For Bitcoin, correlation with gold in particular appeared to continue, with both assets taking a roughly 2% hit on the day.
“Back in April, the recent peak, the dollar’s real value was the highest it’s been in nearly 18 years,” Marshall Gittler, head of investment research at BDSwiss Group, said in a note late last week quoted by Bloomberg.
“That was the extraordinary move, not the recent decline.”
Fear & Greed Index worries but analysts remain bullish
As Modern Consensus reported, upcoming policy changes by the US Federal Reserve could yet serve to strengthen safe havens again in the form of a push to get inflation to between 2% and 4%.
Beneath the surface, Bitcoin’s technical fundamentals were once again picking up after a slight correction of their own.
Both network hash rate and difficulty remained stable at just below all-time highs, with the latest difficulty change on Monday pushing the metric up by 0.6%. Miner sentiment thus remained clearly skewed to the bullish side.
“This is one of the rare times when everyone seems to be bullish and it’s likely justified,” popular analyst Scott Melker summarized to Twitter followers.
Other metrics were not so optimistic. The classic Crypto Fear & Greed Index, which uses a basket of factors to measure whether the market is overly enthusiastic or bearish, headed higher into its “extreme greed” zone on Tuesday.

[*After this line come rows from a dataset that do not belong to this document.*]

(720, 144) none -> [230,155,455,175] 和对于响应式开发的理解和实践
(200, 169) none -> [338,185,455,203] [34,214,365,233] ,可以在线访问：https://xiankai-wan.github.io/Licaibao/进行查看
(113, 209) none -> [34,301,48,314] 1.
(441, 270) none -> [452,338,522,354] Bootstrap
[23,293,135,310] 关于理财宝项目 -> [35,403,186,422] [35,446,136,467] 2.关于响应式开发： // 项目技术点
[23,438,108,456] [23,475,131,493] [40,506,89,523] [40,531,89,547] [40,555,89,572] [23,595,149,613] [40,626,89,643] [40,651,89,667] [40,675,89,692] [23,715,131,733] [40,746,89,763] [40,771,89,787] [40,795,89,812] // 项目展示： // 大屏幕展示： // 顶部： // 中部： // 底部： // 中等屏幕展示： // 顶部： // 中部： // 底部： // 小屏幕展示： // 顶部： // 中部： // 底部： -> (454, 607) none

At 84/100, the Index was at its highest since June 2019, around the time when BTC/USD hit the height of its previous bull run at $13,800.

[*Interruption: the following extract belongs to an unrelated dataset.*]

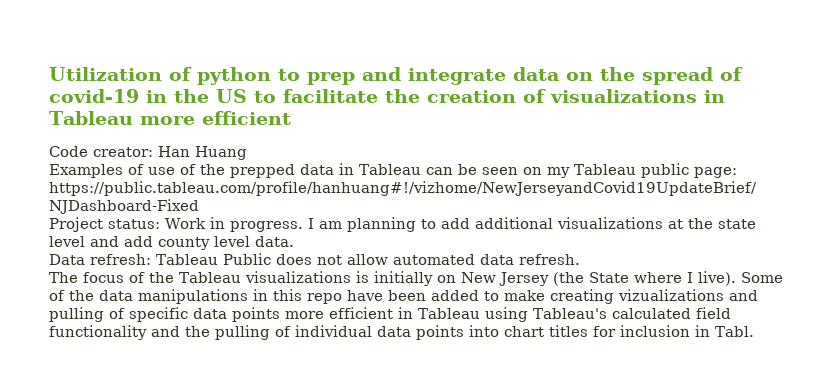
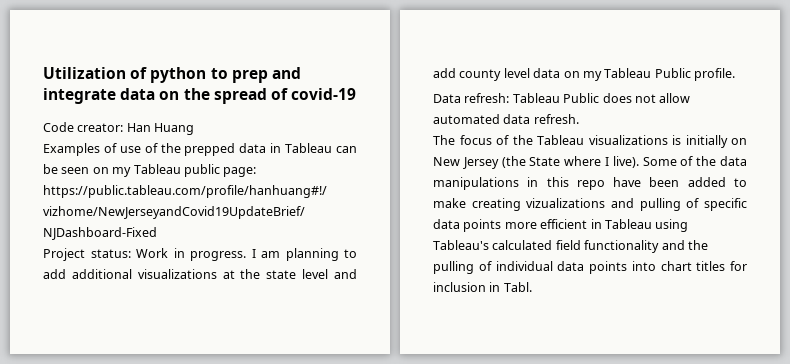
[146,89,725,103] [49,111,291,125] in the US to facilitate the creation of visualizations in Tableau more efficient -> (357, 94) none
[255,236,294,247] data. -> [533,68,735,81] data on my Tableau Public profile.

Faced with the choice, however, RT host Max Keiser believes that the firm investment outlet for anyone remains BTC.
“The scramble for #Bitcoin Gold, Silver is NOW,” he summarized on Twitter Monday.
“For many, you’ve one shot at surviving this fiat apocalypse taking the global economy down in 2020. Satoshi shined a light. Don’t blow it on (altcoins).”
Certain altcoins beat Bitcoin’s recent returns in recent weeks, but BTC’s market cap dominance stayed stable at just above 60%.